Elías, que estaba enfermo de ambición, acechaba al Mohán porque quería apoderarse de todo el oro que decían que guardaba. Pero para poder hacerlo, tenía que encontrarlo y seguirlo hasta su guarida. Semanas enteras estuvo haciendo planes. Enceguecido por la ambición, y a pesar del amor que sentía por su hermosa hija, Elías tomó una noche la peor decisión de su vida, de la que se iba a arrepentir hasta la muerte. Al día siguiente, muy temprano, llamó a Lucero al patio de atrás de la casa. —Hija, hoy vamos a ir a visitar a su tía. Quítese esos adornos del pecho, que están muy feos —le dijo, refiriéndose al amuleto de cobre que la joven llevaba colgado del cuello. Lucero, sin sospechar nada raro, se quitó su amuleto y se embarcó con Elías en la canoa. Navegaron río abajo por largo rato. Cuando su padre giró para entrar por un río más pequeño, que se internaba en un monte tupido, Lucero sintió 36 miedo. Miró a su padre y al ver sus ojos alertas y sus músculos tensos, se atemorizó aún más. —¿Para dónde vamos, papá? Esto aquí está muy raro. ¡Mi tía no vive por acá! —No hable, mija —le respondió Elías, mientras ponía su dedo índice sobre la boca, pidiéndole silencio. Elías estaba mirando atentamente hacia unos matorrales que parecían haberse movido. Solo se escuchaba el viento que sacudía con fuerza los árboles de la ribera.

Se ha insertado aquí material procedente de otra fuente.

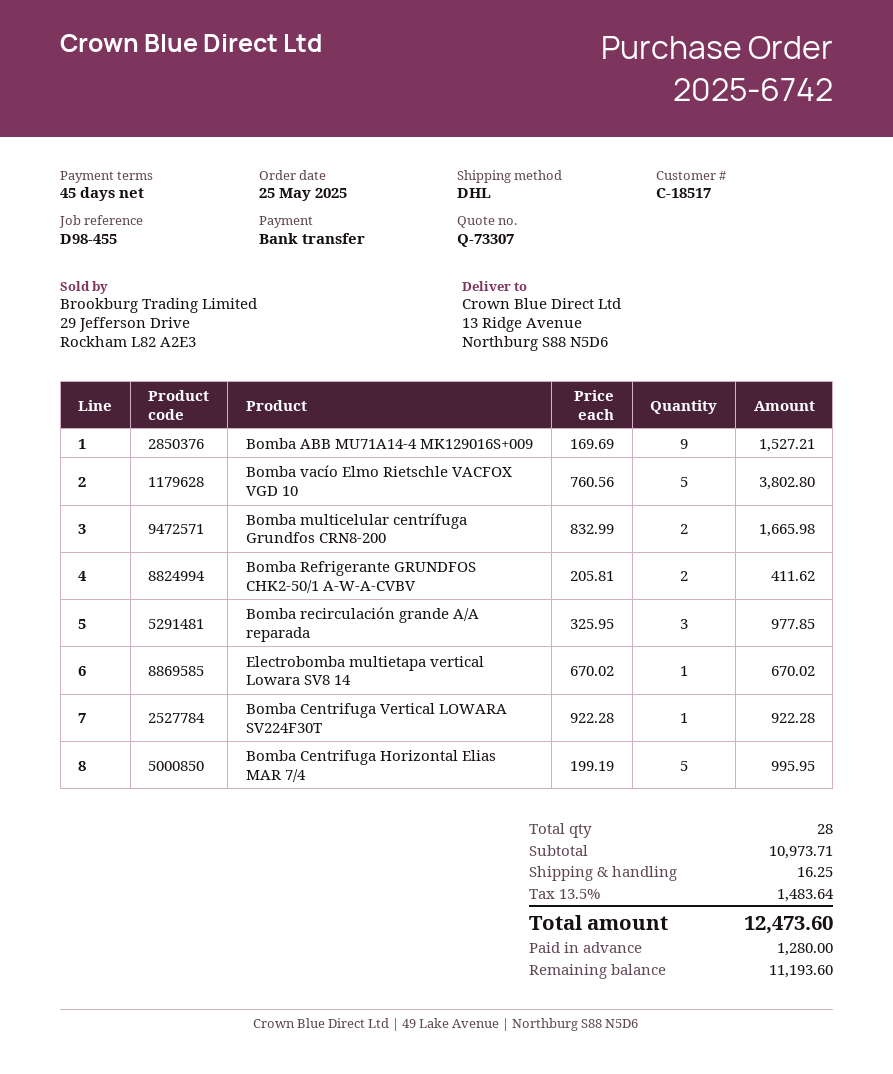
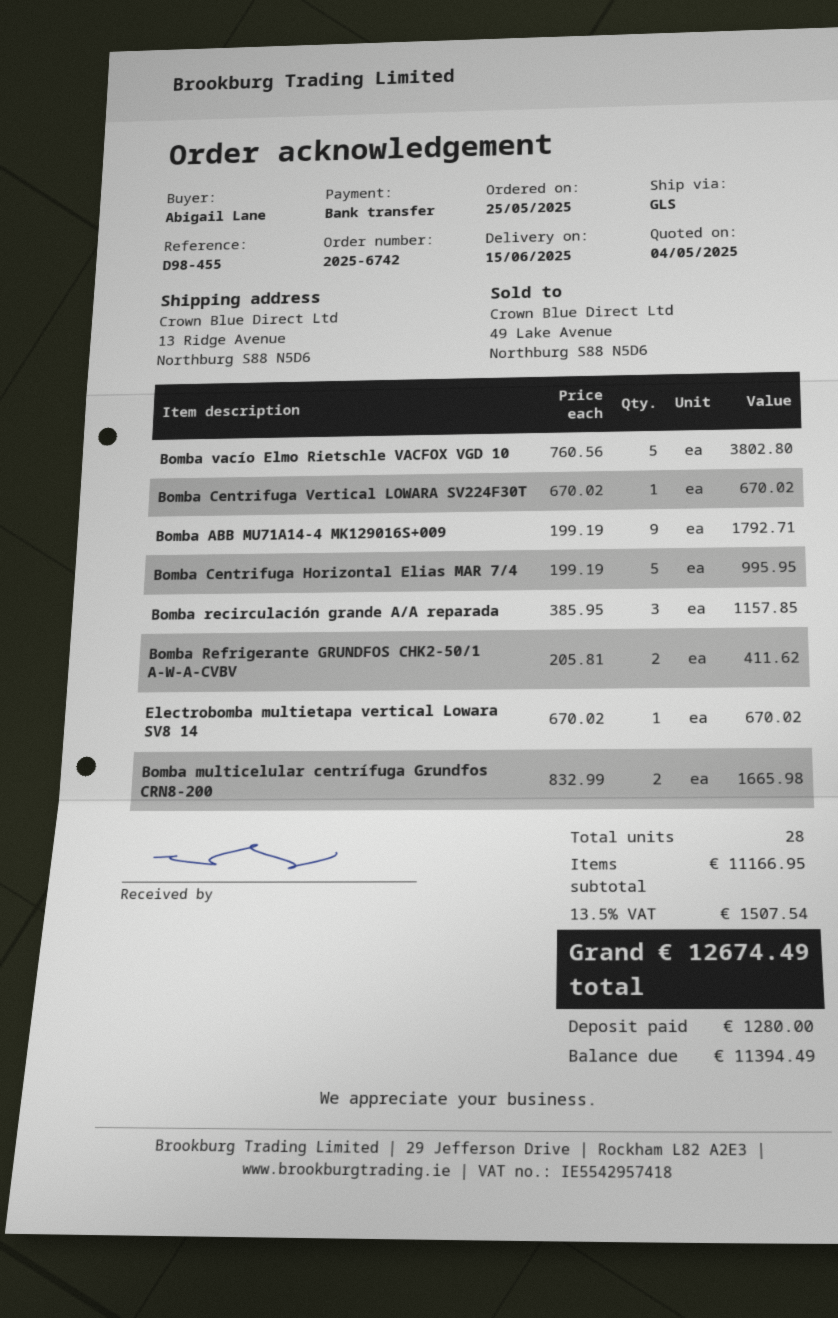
shipping method: DHL -> GLS
Bomba ABB MU71A14-4 MK129016S+009: 9 x 169.69 = 1527.21 -> 9 x 199.19 = 1792.71
Bomba recirculación grande A/A reparada: 3 x 325.95 = 977.85 -> 3 x 385.95 = 1157.85
Bomba Centrifuga Vertical LOWARA SV224F30T: 1 x 922.28 = 922.28 -> 1 x 670.02 = 670.02
subtotal: 10973.71 -> 11166.95
shipping: 16.25 -> none
tax: 13.5% = 1483.64 -> 13.5% = 1507.54
total: 12473.60 -> 12674.49
balance: 11193.60 -> 11394.49

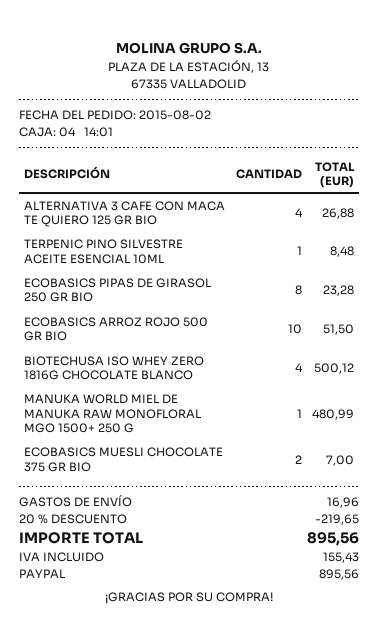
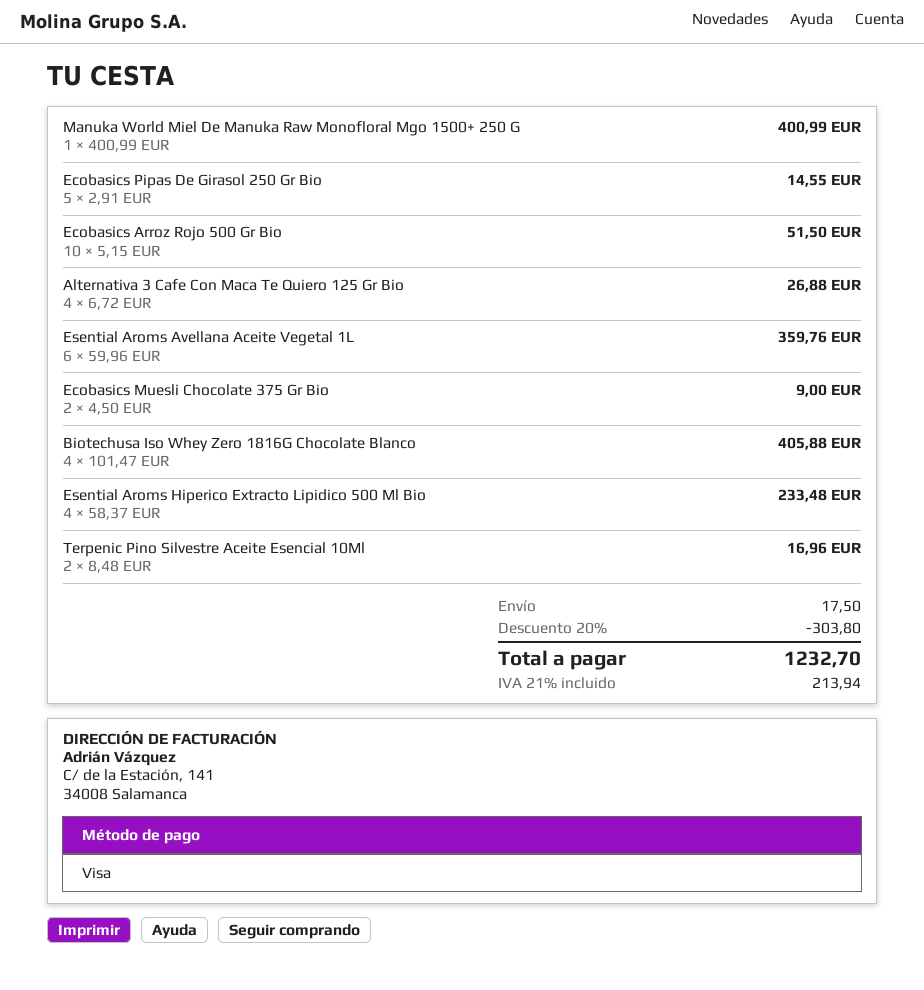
payment method: PayPal -> Visa
TERPENIC PINO SILVESTRE ACEITE ESENCIAL 10ML: 1 for 8.48 -> 2 for 16.96
ECOBASICS PIPAS DE GIRASOL 250 GR BIO: 8 for 23.28 -> 5 for 14.55
BIOTECHUSA ISO WHEY ZERO 1816G CHOCOLATE BLANCO: 4 for 500.12 -> 4 for 405.88
MANUKA WORLD MIEL DE MANUKA RAW MONOFLORAL MGO 1500+ 250 G: 1 for 480.99 -> 1 for 400.99
ECOBASICS MUESLI CHOCOLATE 375 GR BIO: 2 for 7.00 -> 2 for 9.00
Esential Aroms Avellana Aceite Vegetal 1L: none -> 6 for 359.76
Esential Aroms Hiperico Extracto Lipidico 500 Ml Bio: none -> 4 for 233.48
discount: 20% = 219.65 -> 20% = 303.80
shipping: 16.96 -> 17.50
tax: 155.43 -> 213.94
total: 895.56 -> 1232.70

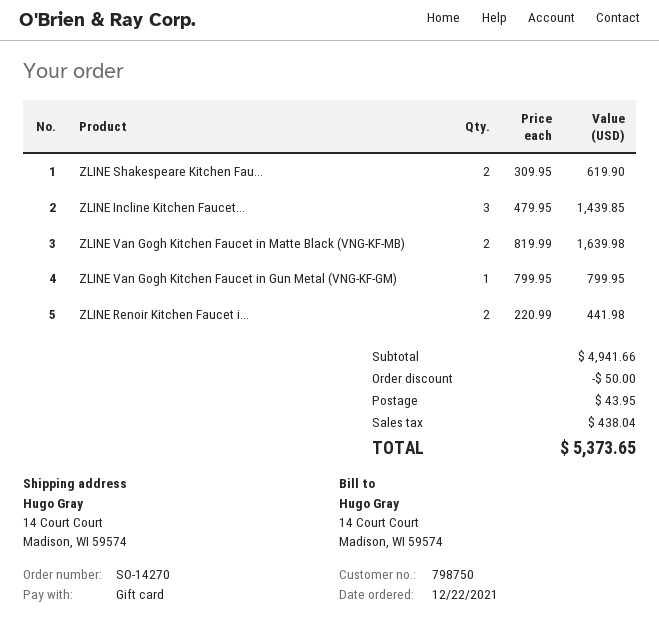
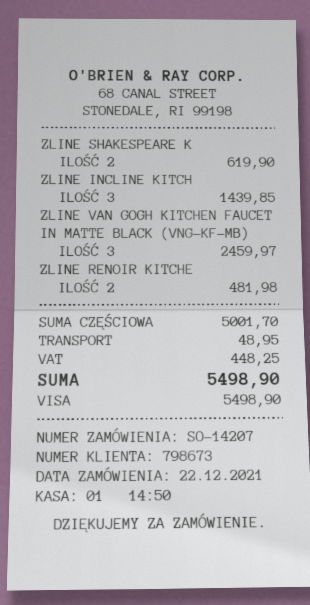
order number: SO-14270 -> SO-14207
customer number: 798750 -> 798673
payment method: gift card -> Visa
ZLINE Van Gogh Kitchen Faucet in Matte Black (VNG-KF-MB): 2 for 1639.98 -> 3 for 2459.97
ZLINE Van Gogh Kitchen Faucet in Gun Metal (VNG-KF-GM): 1 for 799.95 -> none
ZLINE Renoir Kitchen Faucet i...: 2 for 441.98 -> 2 for 481.98
subtotal: 4941.66 -> 5001.70
discount: 50.00 -> none
shipping: 43.95 -> 48.95
tax: 438.04 -> 448.25
total: 5373.65 -> 5498.90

—Cuuughhh. De pronto, un bramido como de toro los estremeció. Momentos después, una música suave comenzó a escucharse. Era el sonido de la guitarra del Mohán, que al ver a la bella joven había quedado prendado de ella de inmediato. Lucero vio a un hombre apuesto, de pelo negro y largo, parado en la orilla del río, cantándole con picardía. Los luceros en el cielo caminan de dos en dos; así caminan mis ojos cuando van detrás de vos… Y como el amor es rebelde, con cada palabra, cada nota y cada mirada, el corazón de Lucero comenzó a ablandarse. No se sabe si fueron sus poderes o su música, pero Lucero quedó boquiabierta, hipnotizada: estaba hechizada por el Mohán. —Me voy con él —dijo la muchacha—. Es el hombre más hermoso que he visto en mi vida. Elías quiso gritar para detener a Lucero, pero el miedo no lo dejaba pronunciar palabra. Lo que él veía era un gigante, de rostro amenazante y lleno de fuerza, que lo miraba a los ojos y lo paralizaba. Aterrado, vio cómo su hija caminaba sobre el agua, directo hacia el gigante.
Cuando la joven llegó a la orilla, se fundió con el Mohán en un solo abrazo. Con espanto, el pescador vio al monstruo dar un salto y desaparecer bajo el agua, llevándose a su hija. Solo entonces, Elías comprendió su terrible error. Había usado a Lucero como anzuelo para encontrar el oro del Mohán y ahora no tenía ni tesoro, ni hija. —Yo solo quería engañar al Mohán… nunca pensé que fuera a robarme a mi niña… —repitió y repitió Elías durante días. Al parecer, el Mohán estaba muy feliz con Lucero, pues un tiempo después, los peces volvieron a llenar las atarrayas. Todos en el pueblo buscaron durante semanas a la joven. Decían que era la más hermosa de todo el Magdalena, pero nunca más se supo de ella. Sabían que se la había llevado el Mohán. Su padre lloró por esto hasta el día en que murió.